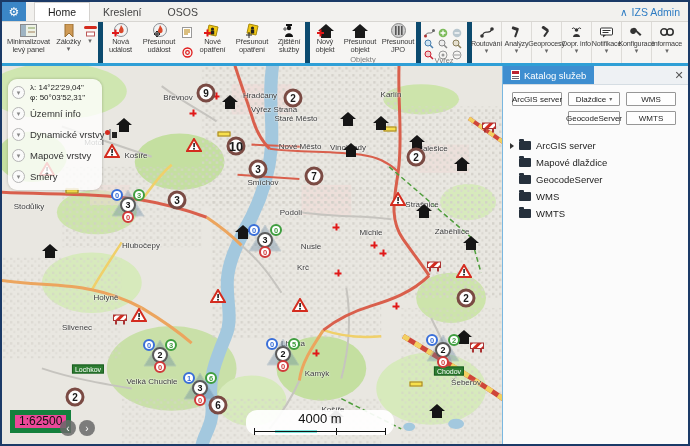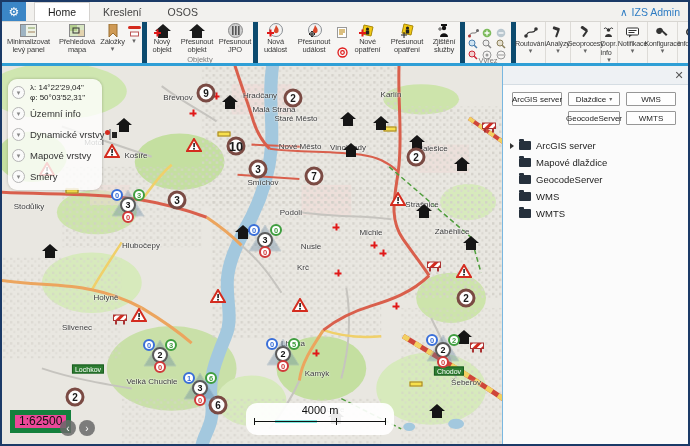"Přehledová mapa" div.rb-btn { html: <div> <span> <svg> <rect></rect> <rect></rect> <rect></rect> <rect></rect> </svg> </span> <span>Přehledová mapa</span> </div> -> none }
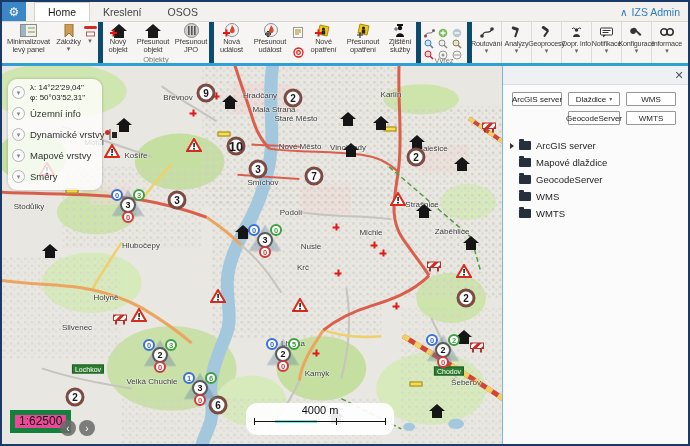"Nový objekt" div.rgroup { order: before "Nová událost" -> after "Nová událost" }
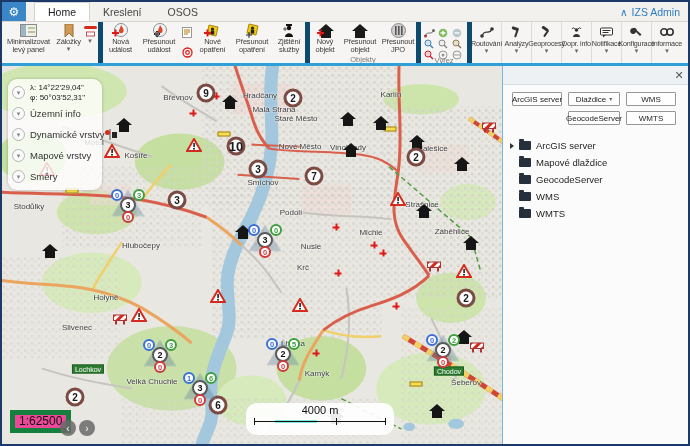"Katalog služeb" div.p-tab { html: none -> <div> <span></span> <span>Katalog služeb</span> </div> }
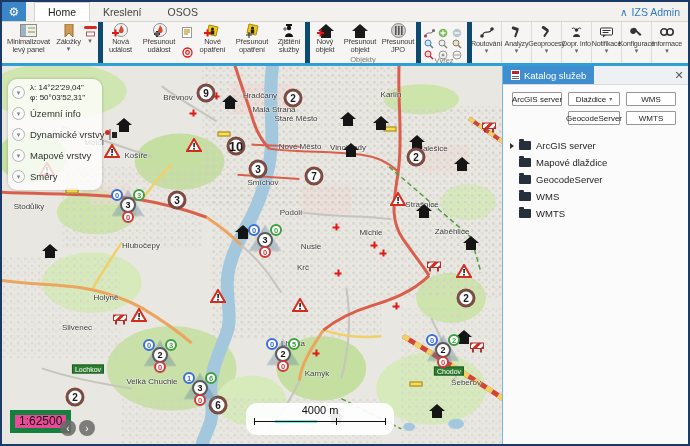"Malá Strana" div.map-label { text: Malá -> Výřez }
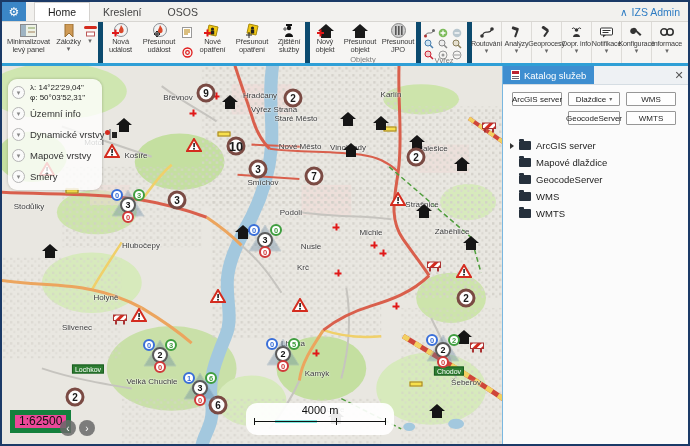"4000 m" .scalebar { font-size: 11px -> 13px; height: 32px -> 25px }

○ ○ ○ ○ ○

◆ Aim of the task: The entries above must be output exactly, with every image left out.

◆ Reply to the task:
"Přehledová mapa" div.rb-btn { html: <div> <span> <svg> <rect></rect> <rect></rect> <rect></rect> <rect></rect> </svg> </span> <span>Přehledová mapa</span> </div> -> none }
"Nový objekt" div.rgroup { order: before "Nová událost" -> after "Nová událost" }
"Katalog služeb" div.p-tab { html: none -> <div> <span></span> <span>Katalog služeb</span> </div> }
"Malá Strana" div.map-label { text: Malá -> Výřez }
"4000 m" .scalebar { font-size: 11px -> 13px; height: 32px -> 25px }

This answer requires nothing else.